Restate word for word the run of lines that begins at the one containing "Nina: 125 x" and ends at the last line of the listing.

◇ ◇ ◇ ◇ ◇ ◇ ◇

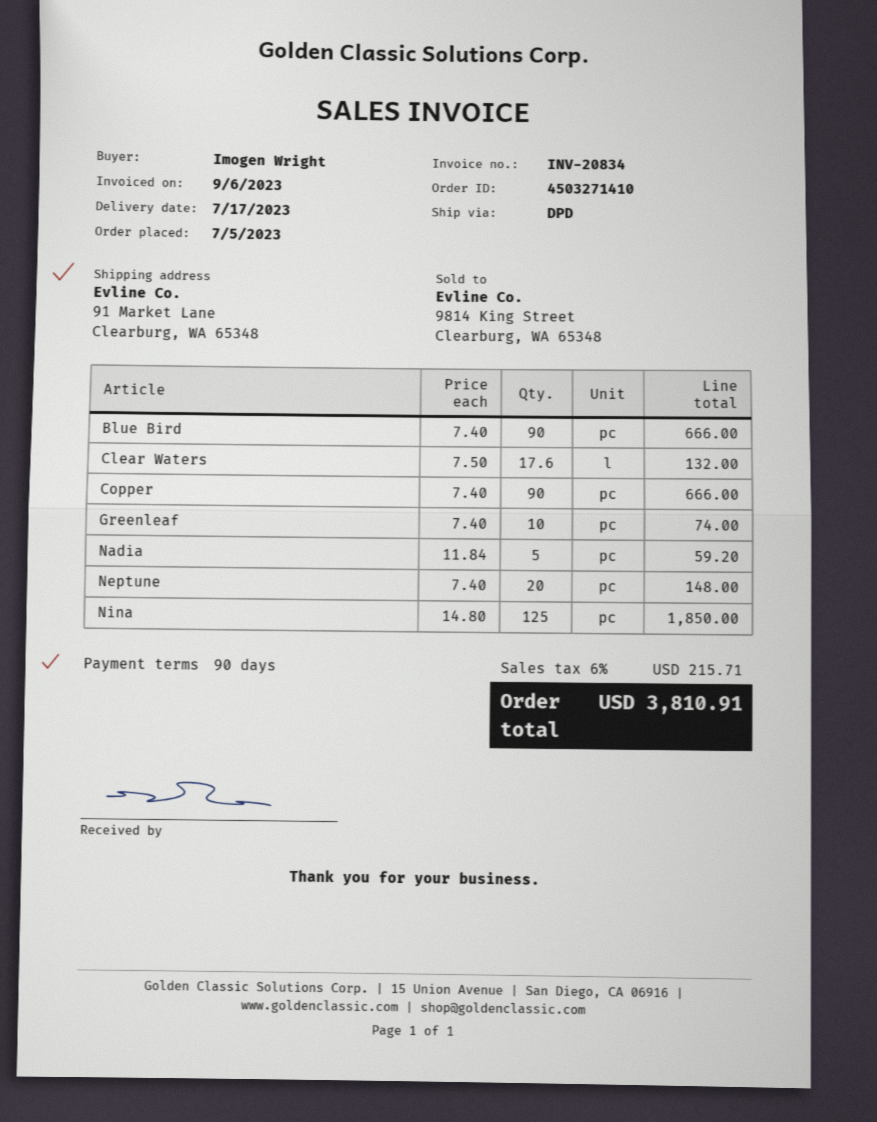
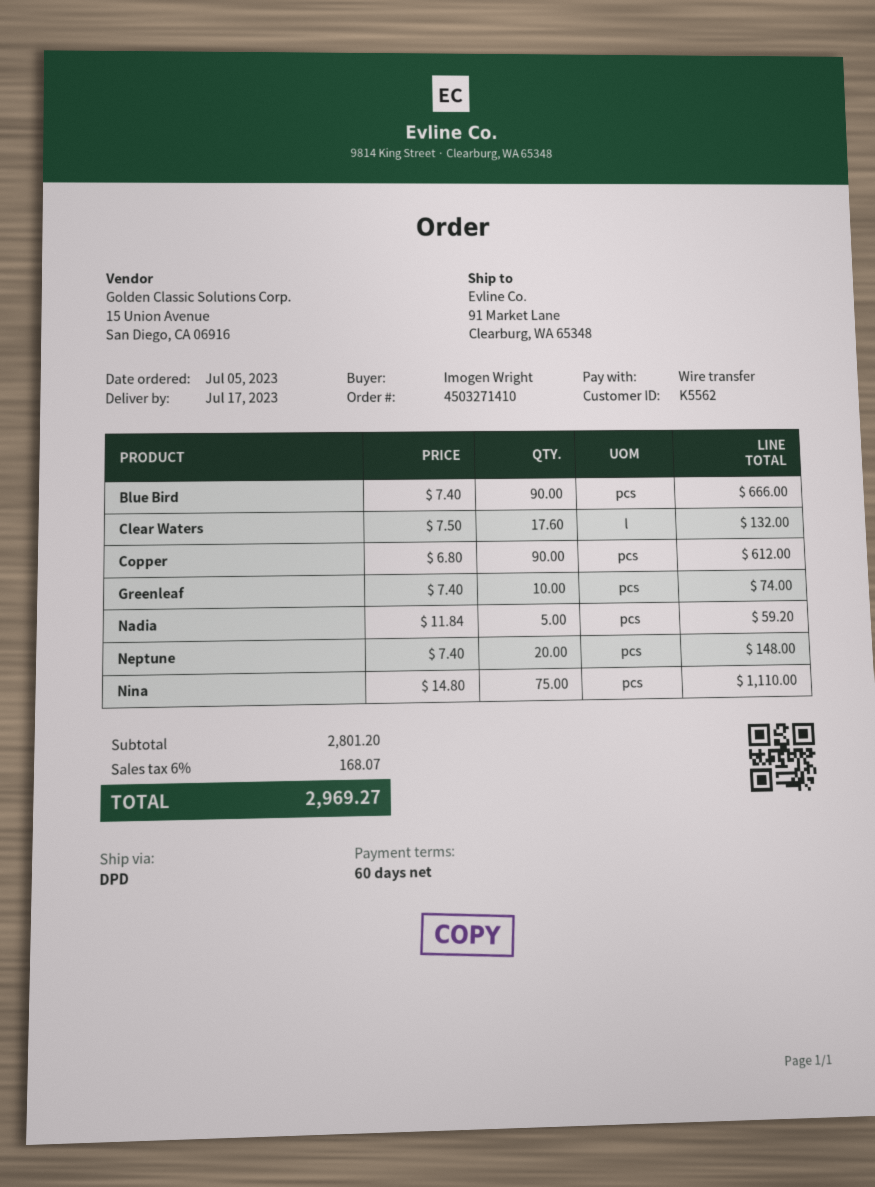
payment terms: 90 days -> 60 days
Copper: 90 x 7.40 = 666.00 -> 90 x 6.80 = 612.00
Nina: 125 x 14.80 = 1850.00 -> 75 x 14.80 = 1110.00
tax: 6% = 215.71 -> 6% = 168.07
total: 3810.91 -> 2969.27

◇ ◇ ◇ ◇ ◇ ◇ ◇

◆ Solution for this exercise:
Nina: 125 x 14.80 = 1850.00 -> 75 x 14.80 = 1110.00
tax: 6% = 215.71 -> 6% = 168.07
total: 3810.91 -> 2969.27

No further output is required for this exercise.